• [Work instruction]
Repeat every record exactly, but keep images out of the copy.

• [Given records]

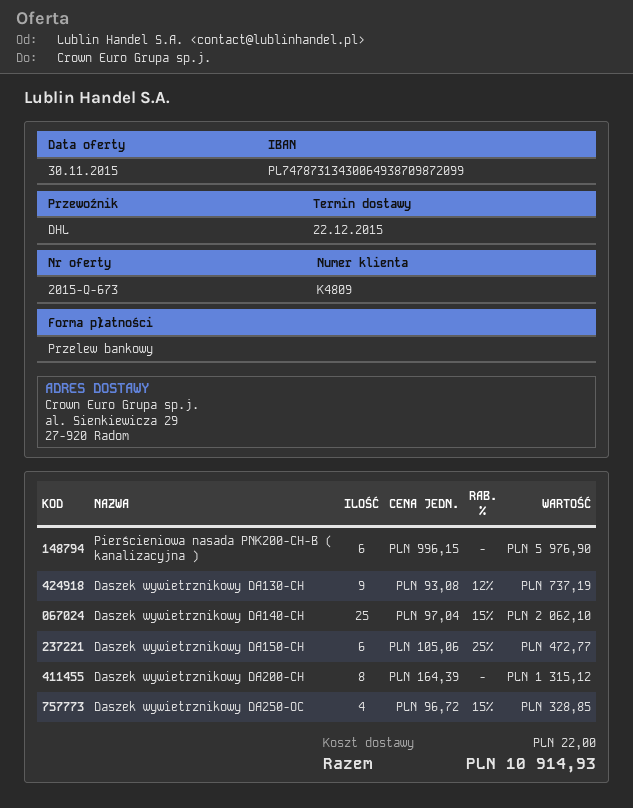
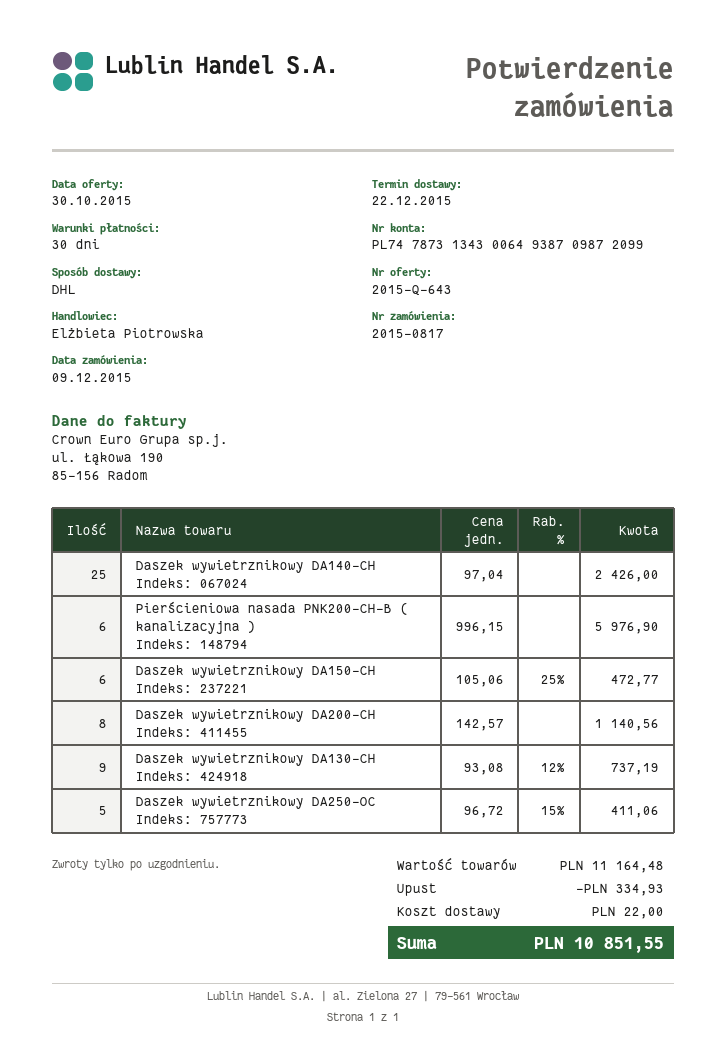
quote number: 2015-Q-673 -> 2015-Q-643
quote date: 2015-11-30 -> 2015-10-30
Daszek wywietrznikowy DA140-CH: 25 x 97.04 - 15% = 2062.10 -> 25 x 97.04 = 2426.00
Daszek wywietrznikowy DA200-CH: 8 x 164.39 = 1315.12 -> 8 x 142.57 = 1140.56
Daszek wywietrznikowy DA250-OC: 4 x 96.72 - 15% = 328.85 -> 5 x 96.72 - 15% = 411.06
discount: none -> 334.93
total: 10914.93 -> 10851.55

• [Answer to the exercise]
quote number: 2015-Q-673 -> 2015-Q-643
quote date: 2015-11-30 -> 2015-10-30
Daszek wywietrznikowy DA140-CH: 25 x 97.04 - 15% = 2062.10 -> 25 x 97.04 = 2426.00
Daszek wywietrznikowy DA200-CH: 8 x 164.39 = 1315.12 -> 8 x 142.57 = 1140.56
Daszek wywietrznikowy DA250-OC: 4 x 96.72 - 15% = 328.85 -> 5 x 96.72 - 15% = 411.06
discount: none -> 334.93
total: 10914.93 -> 10851.55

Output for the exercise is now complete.